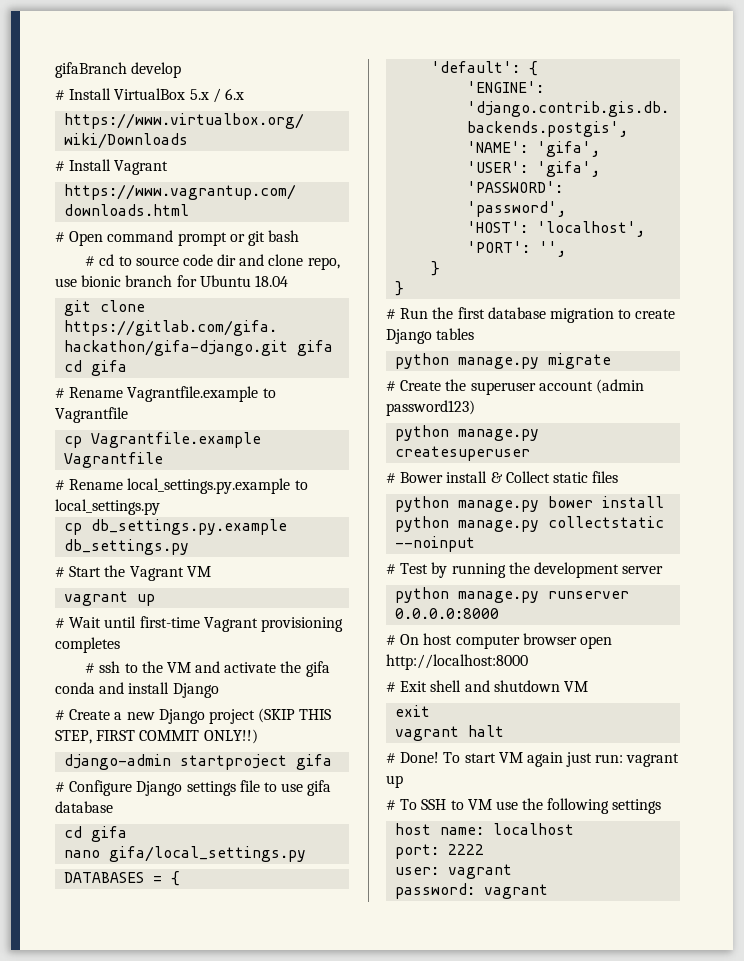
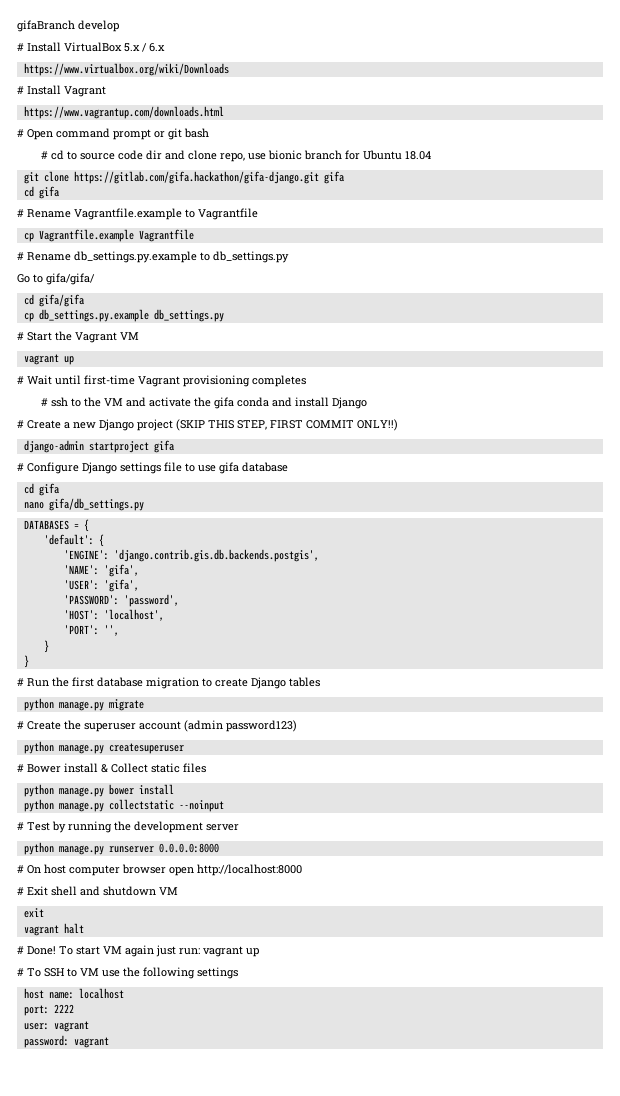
- # Rename local_settings.py.example to local_settings.py
+ # Rename db_settings.py.example to db_settings.py
+ Go to gifa/gifa/
+ cd gifa/gifa
- nano gifa/local_settings.py
+ nano gifa/db_settings.py

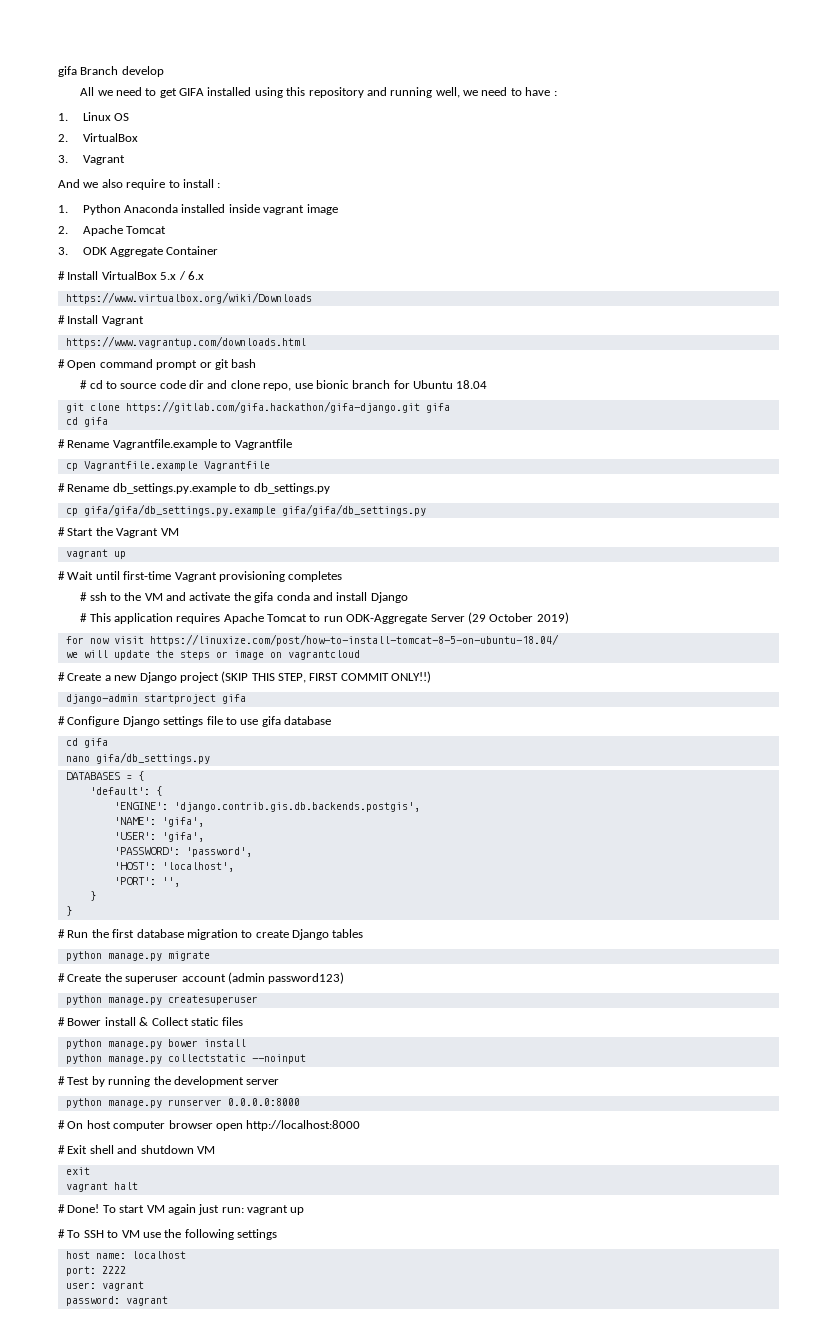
- gifaBranch develop
+ gifa Branch develop
+ All we need to get GIFA installed using this repository and running well, we need to have :
+ 1. Linux OS
+ 2. VirtualBox
+ 3. Vagrant
+ And we also require to install :
+ 1. Python Anaconda installed inside vagrant image
+ 2. Apache Tomcat
+ 3. ODK Aggregate Container
- Go to gifa/gifa/
- cd gifa/gifa
- cp db_settings.py.example db_settings.py
+ cp gifa/gifa/db_settings.py.example gifa/gifa/db_settings.py
+ # This application requires Apache Tomcat to run ODK-Aggregate Server (29 October 2019)
+ for now visit https://linuxize.com/post/how-to-install-tomcat-8-5-on-ubuntu-18.04/
+ we will update the steps or image on vagrantcloud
○ ○ ○ ○ ○
Requirement:
Which lines in the material above include the string "Aggregate"? Pull them out.

Answer section:
+ 3. ODK Aggregate Container
+ # This application requires Apache Tomcat to run ODK-Aggregate Server (29 October 2019)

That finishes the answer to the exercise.